Lynn Emanuel’s sixth collection of poetry is not sequential or straightforward. It has no conventional chronology, no master narrative. Instead, it is a life story, with all the chaos and messiness entailed therein. Transcript of the Disappearance, Exact and Diminishing is a commotion of grief and wit, audacious images, poems, and paragraphs. It explores and centers on the possibilities and limitations of art in the face of disappearances of many kinds, including the disappearance that is most personal—the poet’s own.
—PLAGUE’S MONOLOGUE
I erased the world so nothing can find it, snuffed out the roses, red and hot
as the snouts of bombs, repealed the polar ice cap, even that fat oxymoron,
the “industrial park,” has disappeared. And the last few words huddled
together, like bees in a hive buzzing and plotting? I cut their throats
with the scythe of a comma, turned the snout of my pen against them.

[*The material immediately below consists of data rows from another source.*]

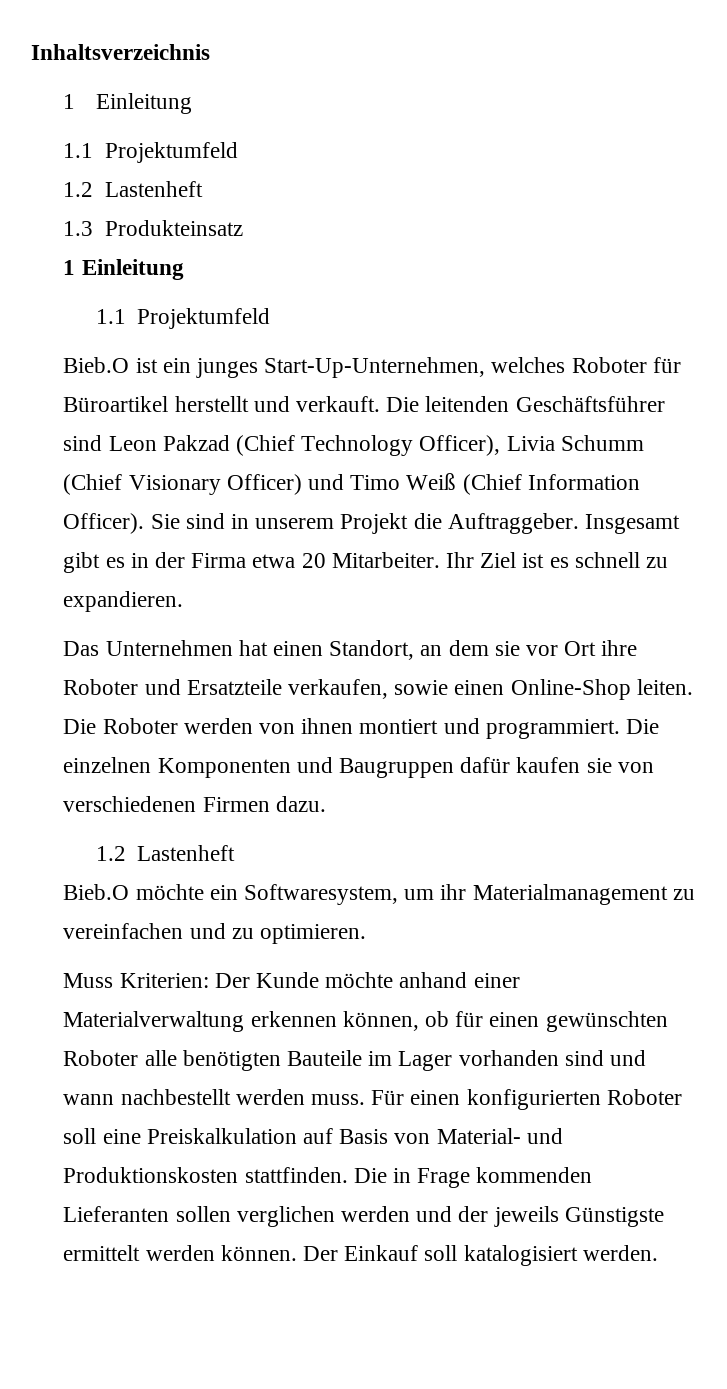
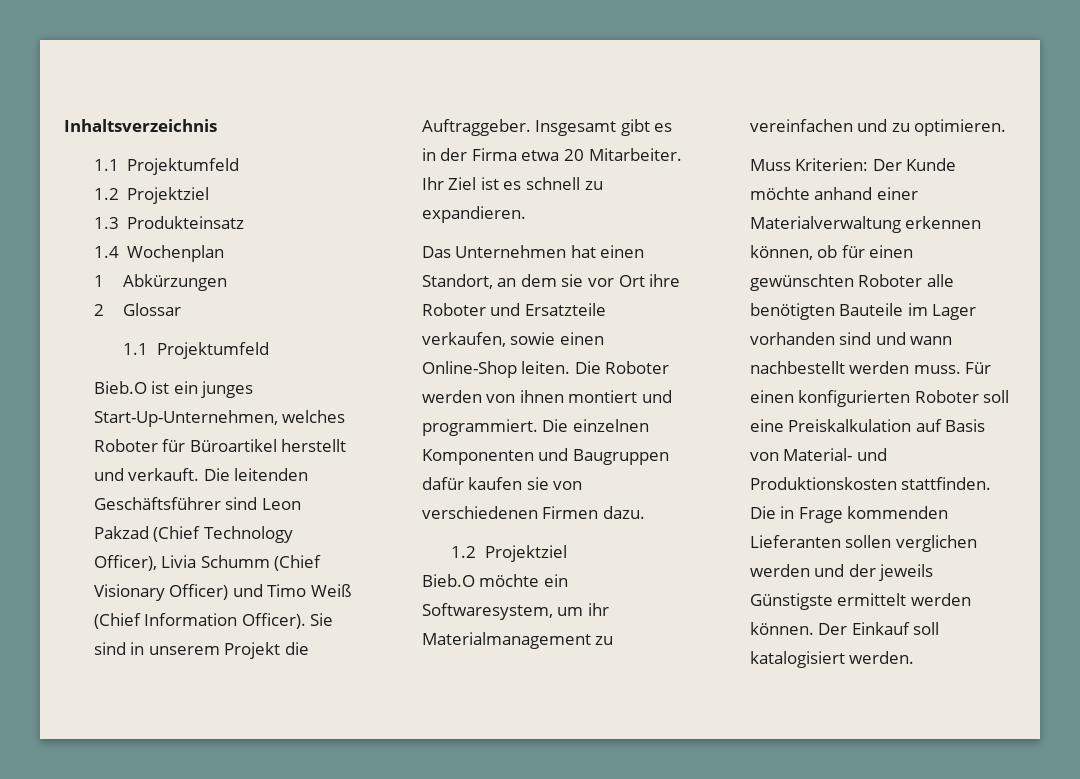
  Inhaltsverzeichnis
- 1 Einleitung
  1.1 Projektumfeld
- 1.2 Lastenheft
+ 1.2 Projektziel
  1.3 Produkteinsatz
- 1 Einleitung
+ 1.4 Wochenplan
+ 1 Abkürzungen
+ 2 Glossar
  Die einzelnen Komponenten und Baugruppen dafür kaufen sie von verschiedenen Firmen dazu.
- 1.2 Lastenheft
+ 1.2 Projektziel

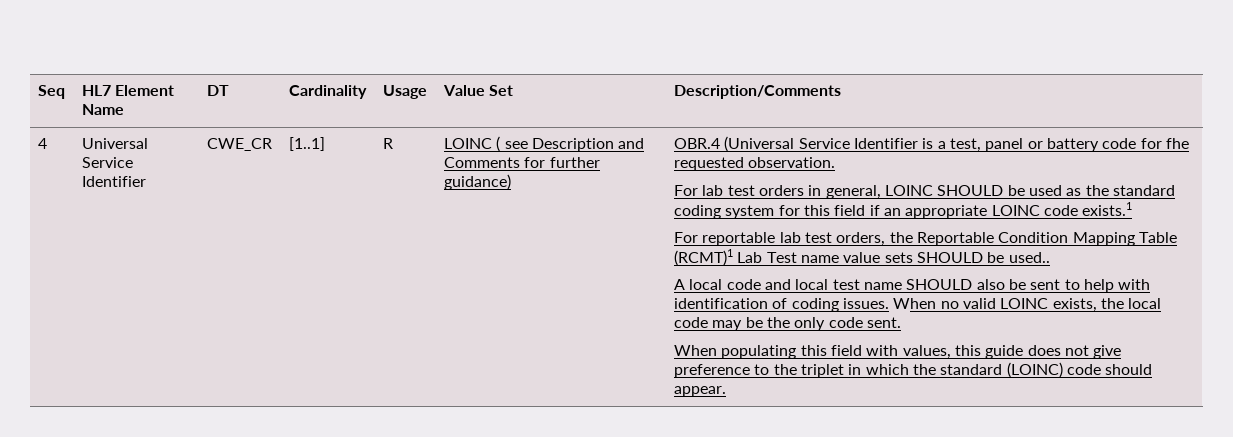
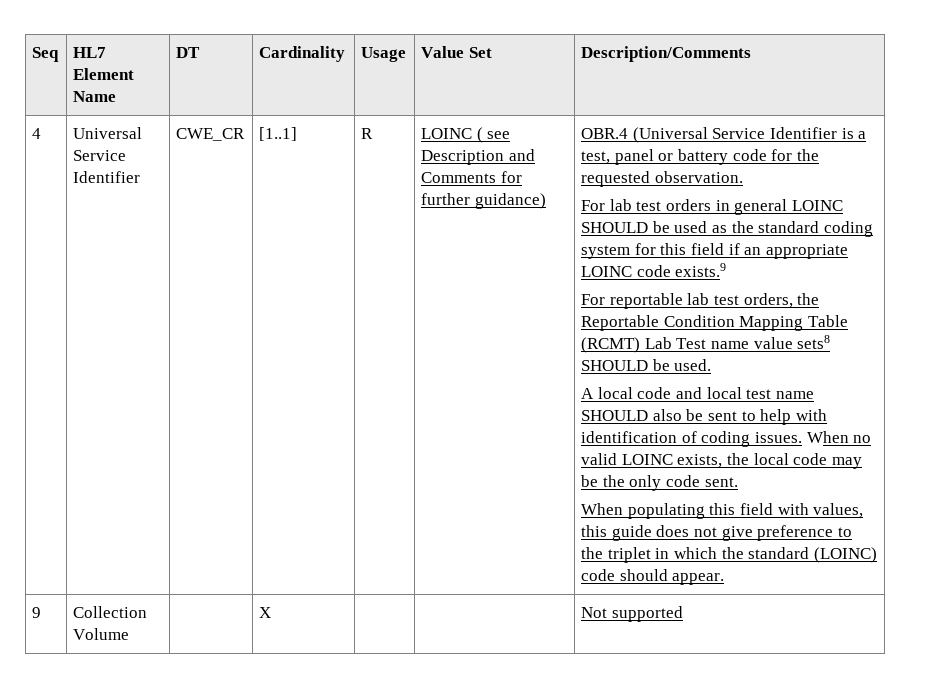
- OBR.4 (Universal Service Identifier is a test, panel or battery code for fhe requested observation.
+ OBR.4 (Universal Service Identifier is a test, panel or battery code for the requested observation.
- For lab test orders in general, LOINC SHOULD be used as the standard coding system for this field if an appropriate LOINC code exists.1
+ For lab test orders in general LOINC SHOULD be used as the standard coding system for this field if an appropriate LOINC code exists.9
- For reportable lab test orders, the Reportable Condition Mapping Table (RCMT)1 Lab Test name value sets SHOULD be used..
+ For reportable lab test orders, the Reportable Condition Mapping Table (RCMT) Lab Test name value sets8 SHOULD be used.
+ 9 | Collection Volume | | X | | | Not supported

I saved by erasing the streets and the people—let them be overgrown
with absence. I don’t care—there is no limit to my appetite, my lust,
my zeal for emptiness. But I know you—and you have kept a transcript
of the disappearance.
Winner of the 2016 Lenore Marshall Poetry Prize from the Academy of American Poets Emanuel’s version of a “new and selected poems” turns convention on its head. She ignores chronology, placing new poems beside old, mixing middle and early poems with recent work, and liberating all her poems from the restraints of their particular histories, both aesthetic and autobiographical. Whether writing in the comedic drag of the cartoon strip, or investigating the Mobius strip relationship between reader and writer, or exposing the humor and hurt that accompany visitations from Frank O’Hara and Gertrude Stein, The Nerve of It both stings and pleases with its intelligence, wit and vivacity. It breaks through, in ways that are bold, sexy, haunting and wry, the die-hard opposition of new and old, personal narrative and linguistic play, sincerity and irony, misery and hilarity. Open the book. Something new is happening here.
“I have long believed that Lynn Emanuel is one of the most innovative and subversive poets now writing in America. Her aesthetic and artistic choices consistently invoke a complex hybrid poetics that radically reimagines the shape of our poetic discourse. The brilliant, shattering, and disturbing poems of Noose and Hook are not only wry critiques of recent poetic and cultural activity in this country but also compelling signposts to what yet might be possible in our future. This is Lynn Emanuel's most exquisite and powerful book yet.”—David St. John
Finalist for ForeWord Magazine’s 1999 Poetry Book of the Year
A reader and a writer don their respective roles and embark on the journey of a book. This is their story–ultimately a love story–darkly funny, mournful, testy. It is about a reader who at times presides over the page like a god, and at others follows the leash of the author's voice through the dark streets of the book like a dog, and it is about a writer of determined slipperiness. As we read, we think that each of us is The Reader, the one who knows the Real Story. But the more we think we understand, the more the story moves away from us—all is not what it seems.
This eagerly awaited third volume by the poet whose work The New York Times described as “at once charmed and frightening” is a book of high-spirited subversiveness, a work of argument, seduction, and a relentless devotion to language. Then, Suddenly— bristles with the sound of the author's voice–insistent, vital, hilarious, and iconoclastic–tearing away at the confinement of the page and at the distance between the page and the reader. Emanuel's images are dazzling. She creates a performance that is fearsome and funny in its portrayal of the argument between the work of the text and the world of the body. The Gettsyburg Review has called her a writer of “exquisite craftsmanship” who can “strike from language . . . images chiseled clean as bas-relief.” Then, Suddenly— is a book of spectacle and verve, part elegy, part vaudeville.